The Staten Island Museum is currently offering a public exhibit, three years in the making, titled “Women of the Nation Arise!” The exhibit commemorates the 19th Amendment’s centennial anniversary and honors Staten Island’s gutsy suffragists of the early 1900s. These women brought the movement from neighborhood parlors to the streets of New York City, to county fairs and even to the skies above it. 

By 1916, many Staten Island women were active in the Staten Island Suffrage movement, with over 10,000 members recruited by the time New York state voters passed the amendment that gave women the right to vote in 1917. Also, suffragists across the nation took bold action to raise awareness about their cause by organizing marches, protests, and spectacles to create momentum for legislationculminating in the ratification of the 19th Amendment to the US Constitution in 1920.  
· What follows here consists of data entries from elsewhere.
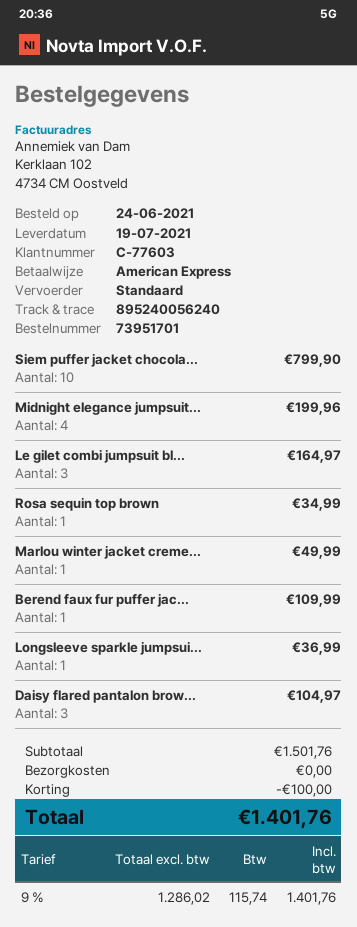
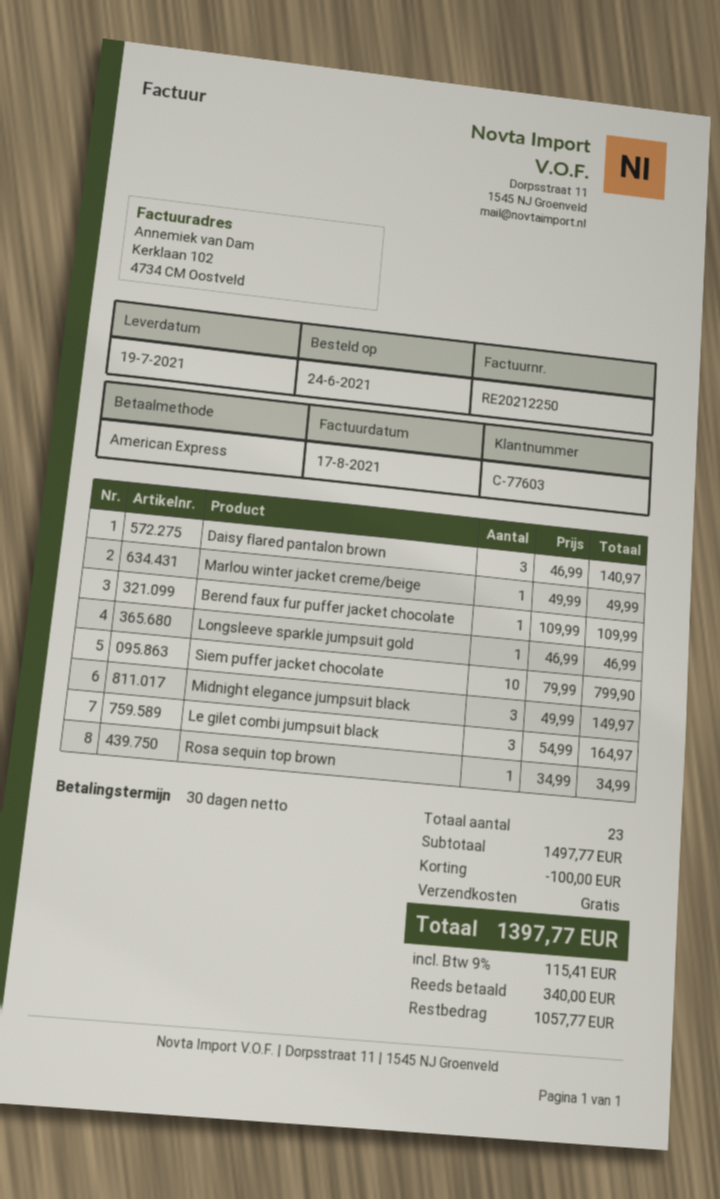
Midnight elegance jumpsuit...: 4 for 199.96 -> 3 for 149.97
Longsleeve sparkle jumpsui...: 1 for 36.99 -> 1 for 46.99
Daisy flared pantalon brow...: 3 for 104.97 -> 3 for 140.97
subtotal: 1501.76 -> 1497.77
tax: 9% = 115.74 -> 9% = 115.41
total: 1401.76 -> 1397.77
This singular event was made possible by decades of education, recruiting, protesting, advocating and other activism performed by women and men in New York and across the country. Experiences of local activists on the path toward suffrage shed light on the importance of the steps taken to achieve their goal. 

Any historic place offers a lens to a unique story in America’s cultural heritage: while touring the Stirn house, visitors will experience the depth and scope of its history and hear its full story. They will learn about Laura Natalie MethfesselStirn’s important place in high society, about her fascinating Roebling relatives, and about the suffrage movement she and her husband championed on the very grounds of what is now known as the Italian Cultural Foundation at Casa Belvedere.